Film ini bercerita seorang penyair yang lahir di Solo tahun 1966, melarikan diri dari Ibu kota hingga berdiam di Pontianak, karena menjadi buronan dari pemerintahan Orde Baru. Pengalamannya beberapa bulan di tempat yang jauh dari keluarga dan tanah asalnya digambarkan membosankan. Di dalam film digambarkan, kemarahan karena diasingkan bercampur dengan kesedihannya harus terpisah dengan orang-orang yang ia sayangi.
Gunawan Maryanto menerjemahkan Wiji sebagai sosok yang terbentur dilema di dalam dirinya. Sang sutradara Yosep Anggi juga memilih untuk tidak mengglorifikasi Wiji Thukul dan tidak berusaha mengubahnya menjadi sebuah wajah baru bagi kaus pemberontak ‘hipster’. Menggunakan pendekatan simbolik, Yosep berhasil membawa penonton seakan-akan memahami sepotong kehidupan Wiji pada saat itu, yang berontak dan bisa menangis.

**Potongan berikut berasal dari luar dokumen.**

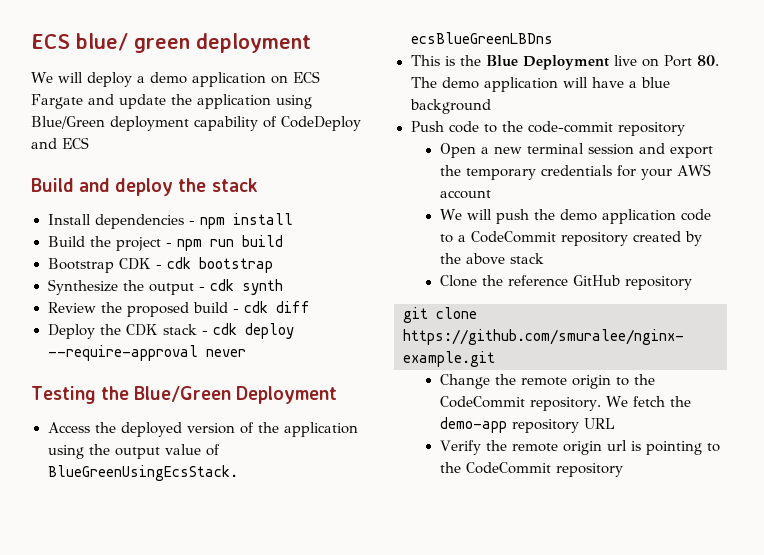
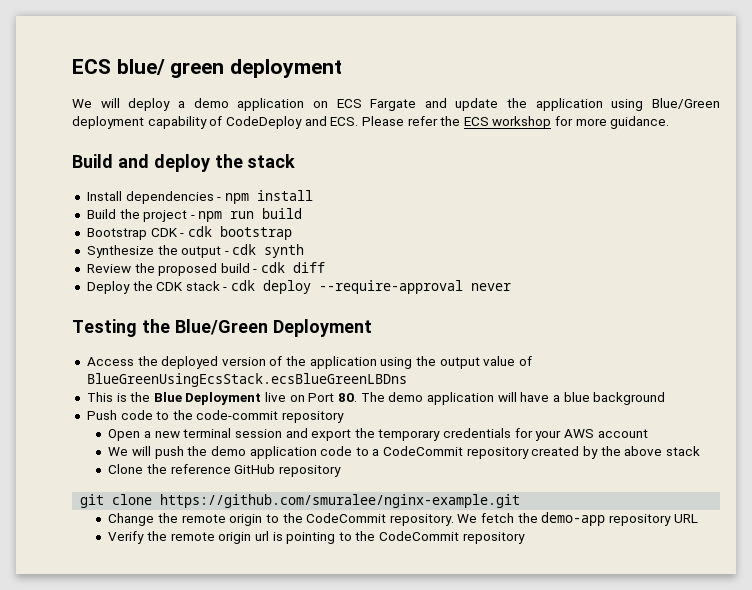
- We will deploy a demo application on ECS Fargate and update the application using Blue/Green deployment capability of CodeDeploy and ECS
+ We will deploy a demo application on ECS Fargate and update the application using Blue/Green deployment capability of CodeDeploy and ECS. Please refer the ECS workshop for more guidance.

Film yang berdurasi 1 jam 45 menit ini, memakan waktu hingga tiga tahun untuk memproduksi filmnya. Kesusahan mencari literatur yang dilakukan Wiji di Pontianak diakui sutradara. Seperti dikutip di kumparan.com, Yosep mengembangkan naskahnya melalui puisi-puisi yang di buat Wiji selama di Pontianak karena banyak yang tidak mengetahui apa yang ia lakukan selama di perasingan.
Penyair pemberontak rezim Soeharto ini memang hidup dalam kata-katanya. Pemahaman tentang Thukul mungkin belum cukup hanya menonton ‘Istirahatlah Kata-Kata’. Sedikitnya informasi di awal maupun di akhir film membuat penonton harus menggali lebih dalam siapa Wiji Thukul.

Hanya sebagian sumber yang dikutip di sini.